**TASK INPUTS**
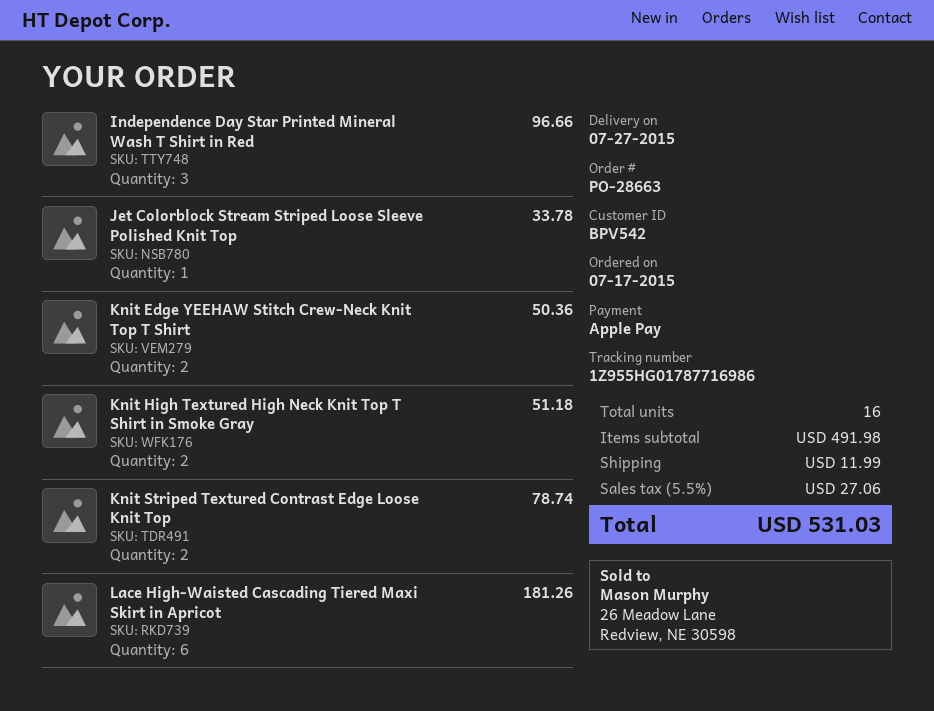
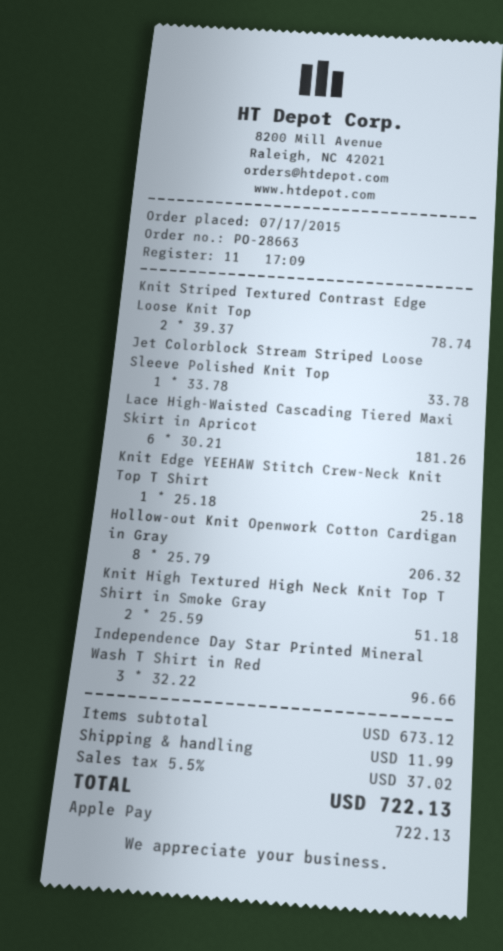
Knit Edge YEEHAW Stitch Crew-Neck Knit Top T Shirt: 2 for 50.36 -> 1 for 25.18
Hollow-out Knit Openwork Cotton Cardigan in Gray: none -> 8 for 206.32
subtotal: 491.98 -> 673.12
tax: 5.5% = 27.06 -> 5.5% = 37.02
total: 531.03 -> 722.13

**ABOUT THIS EXERCISE**
Give the material above again exactly as it stands, minus any images.

**RESULT FOR THIS TASK**
Knit Edge YEEHAW Stitch Crew-Neck Knit Top T Shirt: 2 for 50.36 -> 1 for 25.18
Hollow-out Knit Openwork Cotton Cardigan in Gray: none -> 8 for 206.32
subtotal: 491.98 -> 673.12
tax: 5.5% = 27.06 -> 5.5% = 37.02
total: 531.03 -> 722.13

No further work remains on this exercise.